* EXERCISE *
Your answer must hold only the lines below from the line containing "[198,148,347,161] on Creating" through the line containing "[80,627,468,647] Łączenie mastera", each reproduced exactly.

* DATA IN THIS EXERCISE *
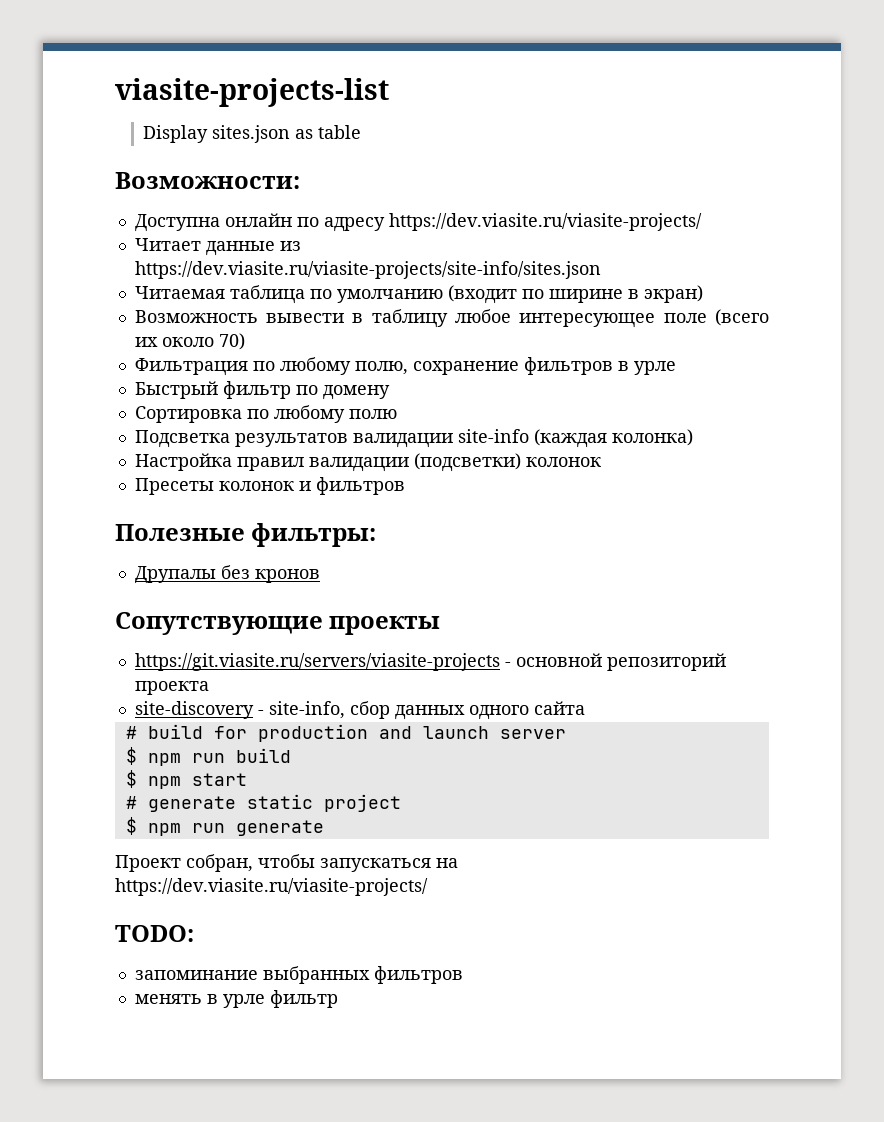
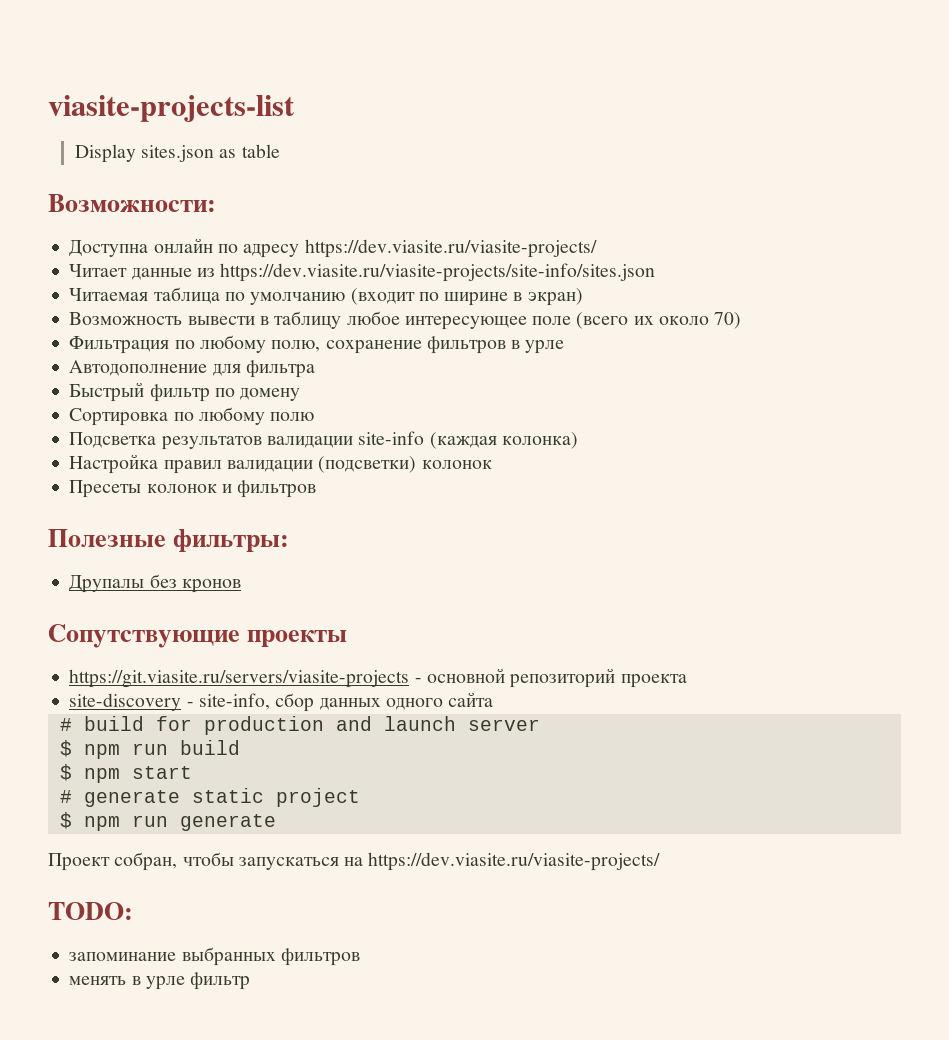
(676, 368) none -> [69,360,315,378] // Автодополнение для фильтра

==

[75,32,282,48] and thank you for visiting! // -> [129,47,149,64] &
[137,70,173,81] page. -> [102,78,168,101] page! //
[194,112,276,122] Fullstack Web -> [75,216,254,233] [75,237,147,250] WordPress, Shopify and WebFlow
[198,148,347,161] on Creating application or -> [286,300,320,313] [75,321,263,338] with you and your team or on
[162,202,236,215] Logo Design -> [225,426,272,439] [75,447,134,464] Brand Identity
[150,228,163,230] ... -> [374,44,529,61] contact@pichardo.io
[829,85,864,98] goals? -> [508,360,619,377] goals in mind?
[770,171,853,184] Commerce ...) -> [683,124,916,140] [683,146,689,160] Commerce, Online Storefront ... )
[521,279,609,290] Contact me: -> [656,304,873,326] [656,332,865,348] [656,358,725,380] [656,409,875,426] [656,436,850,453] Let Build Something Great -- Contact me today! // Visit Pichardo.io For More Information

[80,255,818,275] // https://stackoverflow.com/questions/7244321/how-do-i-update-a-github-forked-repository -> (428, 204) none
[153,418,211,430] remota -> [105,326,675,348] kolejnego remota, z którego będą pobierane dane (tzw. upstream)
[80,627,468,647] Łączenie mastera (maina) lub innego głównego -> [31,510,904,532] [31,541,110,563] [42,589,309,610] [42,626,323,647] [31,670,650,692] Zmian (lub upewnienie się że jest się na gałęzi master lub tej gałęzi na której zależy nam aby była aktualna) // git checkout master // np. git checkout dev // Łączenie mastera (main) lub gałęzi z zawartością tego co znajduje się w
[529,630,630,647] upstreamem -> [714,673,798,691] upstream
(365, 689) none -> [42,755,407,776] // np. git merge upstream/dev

==

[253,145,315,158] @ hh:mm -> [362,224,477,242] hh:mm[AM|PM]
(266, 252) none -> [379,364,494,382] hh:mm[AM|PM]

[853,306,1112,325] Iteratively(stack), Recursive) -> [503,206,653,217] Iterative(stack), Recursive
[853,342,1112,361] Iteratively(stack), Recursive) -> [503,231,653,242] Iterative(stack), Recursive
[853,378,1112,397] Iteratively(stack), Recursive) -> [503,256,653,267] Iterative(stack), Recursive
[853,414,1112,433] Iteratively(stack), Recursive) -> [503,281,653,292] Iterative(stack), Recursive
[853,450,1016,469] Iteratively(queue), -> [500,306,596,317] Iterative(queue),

* RESPONSE *
[198,148,347,161] on Creating application or -> [286,300,320,313] [75,321,263,338] with you and your team or on
[162,202,236,215] Logo Design -> [225,426,272,439] [75,447,134,464] Brand Identity
[150,228,163,230] ... -> [374,44,529,61] contact@pichardo.io
[829,85,864,98] goals? -> [508,360,619,377] goals in mind?
[770,171,853,184] Commerce ...) -> [683,124,916,140] [683,146,689,160] Commerce, Online Storefront ... )
[521,279,609,290] Contact me: -> [656,304,873,326] [656,332,865,348] [656,358,725,380] [656,409,875,426] [656,436,850,453] Let Build Something Great -- Contact me today! // Visit Pichardo.io For More Information

[80,255,818,275] // https://stackoverflow.com/questions/7244321/how-do-i-update-a-github-forked-repository -> (428, 204) none
[153,418,211,430] remota -> [105,326,675,348] kolejnego remota, z którego będą pobierane dane (tzw. upstream)
[80,627,468,647] Łączenie mastera (maina) lub innego głównego -> [31,510,904,532] [31,541,110,563] [42,589,309,610] [42,626,323,647] [31,670,650,692] Zmian (lub upewnienie się że jest się na gałęzi master lub tej gałęzi na której zależy nam aby była aktualna) // git checkout master // np. git checkout dev // Łączenie mastera (main) lub gałęzi z zawartością tego co znajduje się w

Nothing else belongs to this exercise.